* Task requirements
Would you return every entry below without a single difference?

* Records for processing

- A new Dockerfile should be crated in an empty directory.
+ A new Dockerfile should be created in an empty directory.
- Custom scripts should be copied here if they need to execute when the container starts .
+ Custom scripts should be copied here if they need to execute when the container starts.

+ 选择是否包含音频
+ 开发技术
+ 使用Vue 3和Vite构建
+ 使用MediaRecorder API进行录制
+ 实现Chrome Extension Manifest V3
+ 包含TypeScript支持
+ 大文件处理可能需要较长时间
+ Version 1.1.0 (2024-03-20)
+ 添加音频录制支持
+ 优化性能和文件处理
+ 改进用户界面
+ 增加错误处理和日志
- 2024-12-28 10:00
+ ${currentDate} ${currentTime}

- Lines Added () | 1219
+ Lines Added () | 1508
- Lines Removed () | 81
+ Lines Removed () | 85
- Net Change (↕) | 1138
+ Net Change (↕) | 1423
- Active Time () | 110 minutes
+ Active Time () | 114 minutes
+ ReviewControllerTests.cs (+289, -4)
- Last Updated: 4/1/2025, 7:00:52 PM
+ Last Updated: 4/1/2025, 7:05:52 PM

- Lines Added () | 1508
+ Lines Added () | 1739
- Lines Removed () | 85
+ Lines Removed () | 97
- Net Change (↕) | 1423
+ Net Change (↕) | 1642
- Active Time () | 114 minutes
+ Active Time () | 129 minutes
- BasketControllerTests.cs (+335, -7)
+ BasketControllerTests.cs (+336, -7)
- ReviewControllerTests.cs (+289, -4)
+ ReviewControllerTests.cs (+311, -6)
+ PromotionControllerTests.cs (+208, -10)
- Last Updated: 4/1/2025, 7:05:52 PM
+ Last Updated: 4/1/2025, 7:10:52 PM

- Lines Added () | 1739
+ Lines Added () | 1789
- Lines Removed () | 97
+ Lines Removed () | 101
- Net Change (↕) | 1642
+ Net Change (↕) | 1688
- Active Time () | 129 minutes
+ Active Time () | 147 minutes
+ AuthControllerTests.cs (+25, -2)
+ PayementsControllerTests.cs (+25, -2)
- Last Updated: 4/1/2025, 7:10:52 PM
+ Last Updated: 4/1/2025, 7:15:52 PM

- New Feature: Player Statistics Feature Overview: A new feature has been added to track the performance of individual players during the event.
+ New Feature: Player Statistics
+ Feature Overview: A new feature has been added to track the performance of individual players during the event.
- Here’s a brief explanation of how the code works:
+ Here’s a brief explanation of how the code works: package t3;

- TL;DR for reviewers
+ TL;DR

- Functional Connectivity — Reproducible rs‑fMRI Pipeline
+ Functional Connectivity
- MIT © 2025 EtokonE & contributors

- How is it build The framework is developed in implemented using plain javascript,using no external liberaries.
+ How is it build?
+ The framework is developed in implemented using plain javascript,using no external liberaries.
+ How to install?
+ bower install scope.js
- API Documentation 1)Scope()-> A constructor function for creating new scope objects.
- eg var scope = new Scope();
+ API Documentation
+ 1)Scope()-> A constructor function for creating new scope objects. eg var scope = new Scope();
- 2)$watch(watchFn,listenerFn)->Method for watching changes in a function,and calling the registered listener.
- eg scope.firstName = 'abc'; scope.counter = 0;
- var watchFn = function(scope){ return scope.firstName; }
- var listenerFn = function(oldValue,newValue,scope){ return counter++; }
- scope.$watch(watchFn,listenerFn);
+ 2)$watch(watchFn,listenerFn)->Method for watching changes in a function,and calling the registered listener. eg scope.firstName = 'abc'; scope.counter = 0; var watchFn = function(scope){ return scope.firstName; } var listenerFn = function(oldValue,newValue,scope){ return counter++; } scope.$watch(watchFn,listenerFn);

* Solution for this task
- A new Dockerfile should be crated in an empty directory.
+ A new Dockerfile should be created in an empty directory.
- Custom scripts should be copied here if they need to execute when the container starts .
+ Custom scripts should be copied here if they need to execute when the container starts.

+ 选择是否包含音频
+ 开发技术
+ 使用Vue 3和Vite构建
+ 使用MediaRecorder API进行录制
+ 实现Chrome Extension Manifest V3
+ 包含TypeScript支持
+ 大文件处理可能需要较长时间
+ Version 1.1.0 (2024-03-20)
+ 添加音频录制支持
+ 优化性能和文件处理
+ 改进用户界面
+ 增加错误处理和日志
- 2024-12-28 10:00
+ ${currentDate} ${currentTime}

- Lines Added () | 1219
+ Lines Added () | 1508
- Lines Removed () | 81
+ Lines Removed () | 85
- Net Change (↕) | 1138
+ Net Change (↕) | 1423
- Active Time () | 110 minutes
+ Active Time () | 114 minutes
+ ReviewControllerTests.cs (+289, -4)
- Last Updated: 4/1/2025, 7:00:52 PM
+ Last Updated: 4/1/2025, 7:05:52 PM

- Lines Added () | 1508
+ Lines Added () | 1739
- Lines Removed () | 85
+ Lines Removed () | 97
- Net Change (↕) | 1423
+ Net Change (↕) | 1642
- Active Time () | 114 minutes
+ Active Time () | 129 minutes
- BasketControllerTests.cs (+335, -7)
+ BasketControllerTests.cs (+336, -7)
- ReviewControllerTests.cs (+289, -4)
+ ReviewControllerTests.cs (+311, -6)
+ PromotionControllerTests.cs (+208, -10)
- Last Updated: 4/1/2025, 7:05:52 PM
+ Last Updated: 4/1/2025, 7:10:52 PM

- Lines Added () | 1739
+ Lines Added () | 1789
- Lines Removed () | 97
+ Lines Removed () | 101
- Net Change (↕) | 1642
+ Net Change (↕) | 1688
- Active Time () | 129 minutes
+ Active Time () | 147 minutes
+ AuthControllerTests.cs (+25, -2)
+ PayementsControllerTests.cs (+25, -2)
- Last Updated: 4/1/2025, 7:10:52 PM
+ Last Updated: 4/1/2025, 7:15:52 PM

- New Feature: Player Statistics Feature Overview: A new feature has been added to track the performance of individual players during the event.
+ New Feature: Player Statistics
+ Feature Overview: A new feature has been added to track the performance of individual players during the event.
- Here’s a brief explanation of how the code works:
+ Here’s a brief explanation of how the code works: package t3;

- TL;DR for reviewers
+ TL;DR

- Functional Connectivity — Reproducible rs‑fMRI Pipeline
+ Functional Connectivity
- MIT © 2025 EtokonE & contributors

- How is it build The framework is developed in implemented using plain javascript,using no external liberaries.
+ How is it build?
+ The framework is developed in implemented using plain javascript,using no external liberaries.
+ How to install?
+ bower install scope.js
- API Documentation 1)Scope()-> A constructor function for creating new scope objects.
- eg var scope = new Scope();
+ API Documentation
+ 1)Scope()-> A constructor function for creating new scope objects. eg var scope = new Scope();
- 2)$watch(watchFn,listenerFn)->Method for watching changes in a function,and calling the registered listener.
- eg scope.firstName = 'abc'; scope.counter = 0;
- var watchFn = function(scope){ return scope.firstName; }
- var listenerFn = function(oldValue,newValue,scope){ return counter++; }
- scope.$watch(watchFn,listenerFn);
+ 2)$watch(watchFn,listenerFn)->Method for watching changes in a function,and calling the registered listener. eg scope.firstName = 'abc'; scope.counter = 0; var watchFn = function(scope){ return scope.firstName; } var listenerFn = function(oldValue,newValue,scope){ return counter++; } scope.$watch(watchFn,listenerFn);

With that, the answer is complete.